This browser does not support the Video element.
SAN FRANCISCO - As the nation braces for yet another potential surge in COVID-19 infections and cold weather approaches, new data suggests an estimated 90,000 COVID-19 deaths in the United States could have been prevented since June 2021.
The analysis, conducted by the Kaiser Family Foundation, estimated how many COVID-19 deaths were among unvaccinated adults and could have been prevented since June 2021 "when safe and effective COVID-19 vaccines became widely available to all adults in the U.S."
Medical personnel move a deceased patient in New York City. (Photo by Angela Weiss / AFP) (Photo by ANGELA WEISS/AFP via Getty Images)
"From June through September 2021, approximately 90,000 COVID-19 deaths among adults likely would have been prevented with vaccination," the organization wrote. "Most of these preventable deaths occurred in the last month, well after vaccines became available. In September 2021 alone, approximately 49,000 deaths likely would have been averted if they had chosen to get vaccinated against COVID-19."

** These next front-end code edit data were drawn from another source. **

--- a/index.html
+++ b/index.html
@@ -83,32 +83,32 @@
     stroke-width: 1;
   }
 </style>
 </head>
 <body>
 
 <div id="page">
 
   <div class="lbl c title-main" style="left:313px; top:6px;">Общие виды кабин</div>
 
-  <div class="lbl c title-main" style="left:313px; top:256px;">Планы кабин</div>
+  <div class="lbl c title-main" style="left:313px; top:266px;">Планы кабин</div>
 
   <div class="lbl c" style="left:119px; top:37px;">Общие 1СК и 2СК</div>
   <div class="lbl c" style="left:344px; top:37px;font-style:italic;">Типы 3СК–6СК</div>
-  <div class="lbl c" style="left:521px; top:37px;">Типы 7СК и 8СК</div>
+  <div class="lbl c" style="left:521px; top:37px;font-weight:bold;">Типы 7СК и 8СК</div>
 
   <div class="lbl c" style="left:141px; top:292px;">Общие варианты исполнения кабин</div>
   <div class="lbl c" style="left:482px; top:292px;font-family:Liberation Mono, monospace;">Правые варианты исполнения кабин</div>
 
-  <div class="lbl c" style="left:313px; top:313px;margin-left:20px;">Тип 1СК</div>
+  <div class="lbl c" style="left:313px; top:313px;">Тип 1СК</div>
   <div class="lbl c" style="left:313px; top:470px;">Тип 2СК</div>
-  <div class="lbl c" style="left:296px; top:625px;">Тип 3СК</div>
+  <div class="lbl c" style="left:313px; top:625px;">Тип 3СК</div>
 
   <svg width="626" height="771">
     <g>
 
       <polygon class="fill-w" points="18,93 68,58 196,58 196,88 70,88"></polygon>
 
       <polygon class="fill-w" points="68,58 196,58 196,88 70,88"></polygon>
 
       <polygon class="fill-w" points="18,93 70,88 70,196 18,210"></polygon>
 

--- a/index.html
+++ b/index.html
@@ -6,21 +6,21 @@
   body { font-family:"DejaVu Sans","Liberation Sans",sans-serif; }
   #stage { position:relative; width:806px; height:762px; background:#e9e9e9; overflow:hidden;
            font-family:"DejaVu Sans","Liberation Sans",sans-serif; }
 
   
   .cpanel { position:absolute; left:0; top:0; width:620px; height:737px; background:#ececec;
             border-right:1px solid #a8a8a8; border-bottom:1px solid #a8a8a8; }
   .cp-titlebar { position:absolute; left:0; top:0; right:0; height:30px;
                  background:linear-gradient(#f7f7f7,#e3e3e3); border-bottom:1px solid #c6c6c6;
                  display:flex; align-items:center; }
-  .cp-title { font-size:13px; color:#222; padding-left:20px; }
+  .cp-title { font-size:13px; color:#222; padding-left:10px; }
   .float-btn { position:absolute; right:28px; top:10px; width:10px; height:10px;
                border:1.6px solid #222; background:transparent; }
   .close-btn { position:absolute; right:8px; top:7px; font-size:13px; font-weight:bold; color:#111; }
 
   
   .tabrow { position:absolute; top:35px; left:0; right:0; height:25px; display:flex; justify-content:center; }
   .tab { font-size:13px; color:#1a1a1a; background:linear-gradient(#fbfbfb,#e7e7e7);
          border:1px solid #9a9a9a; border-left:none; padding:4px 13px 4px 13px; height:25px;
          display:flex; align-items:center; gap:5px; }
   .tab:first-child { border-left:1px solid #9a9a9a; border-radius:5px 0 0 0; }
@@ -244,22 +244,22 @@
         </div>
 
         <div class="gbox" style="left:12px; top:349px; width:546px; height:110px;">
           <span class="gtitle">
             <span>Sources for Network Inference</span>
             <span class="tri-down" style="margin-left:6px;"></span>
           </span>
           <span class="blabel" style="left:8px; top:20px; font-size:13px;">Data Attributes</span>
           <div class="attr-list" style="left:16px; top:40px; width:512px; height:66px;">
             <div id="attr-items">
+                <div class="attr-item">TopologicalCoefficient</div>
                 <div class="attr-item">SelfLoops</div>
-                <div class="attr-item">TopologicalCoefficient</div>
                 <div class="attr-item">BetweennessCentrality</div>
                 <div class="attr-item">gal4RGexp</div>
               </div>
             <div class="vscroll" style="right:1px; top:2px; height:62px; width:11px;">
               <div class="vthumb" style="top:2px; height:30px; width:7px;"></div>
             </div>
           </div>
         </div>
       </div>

RELATED: CDC issues 2021 holiday COVID-19 guidance urging vaccination ahead of gatherings
To estimate the number of COVID-19 deaths among adults that could have been prevented with vaccines, the organization looked at COVID-19 deaths among unvaccinated people in the months after vaccines were widely available (June through September 2021).
From there, the foundation added COVID-19 deaths up in each month since June and subtracted COVID-19 deaths among children age 0-17 years. Then, they subtracted COVID-19-related deaths among vaccinated people with a breakthrough COVID-19 infection from total COVID-19 deaths among adults in each month.
A recent study by the U.S. Centers for Disease Control and Prevention showed age-standardized vaccine effectiveness against deaths of 91% in the June 20–July 17 period. Based on this study, the foundation assumed 91% of COVID-19 deaths among unvaccinated people likely would have been prevented with COVID-19 inoculations.
RELATED: US COVID-19 deaths top 700,000 as delta variant fuels pandemic
The organization also found that COVID-19 was the second leading cause of death in September and the number one cause of death for people age 35-54.
Earlier this month, the COVID-19 death toll in the U.S. reached a grim milestone of 700,000 people, and the number is still climbing daily.
The number of lives lost, as recorded by Johns Hopkins University, is greater than the populations of Las Vegas, Nashville and Boston. It’s also greater than the number of cancer deaths in the U.S. in 2019.
"To heal we must remember, and as our nation mourns the painful milestone of 700,000 American deaths due to COVID-19, we must not become numb to the sorrow," President Joe Biden said in a statement marking the death toll. "On this day, and every day, we remember all those we have lost to this pandemic and we pray for their loved ones left behind who are missing a piece of their soul."
The U.S. leads the world in coronavirus-related deaths. Globally, nearly 4.9 million people have died of COVID-19, according to Johns Hopkins data.
This story was reported from Los Angeles.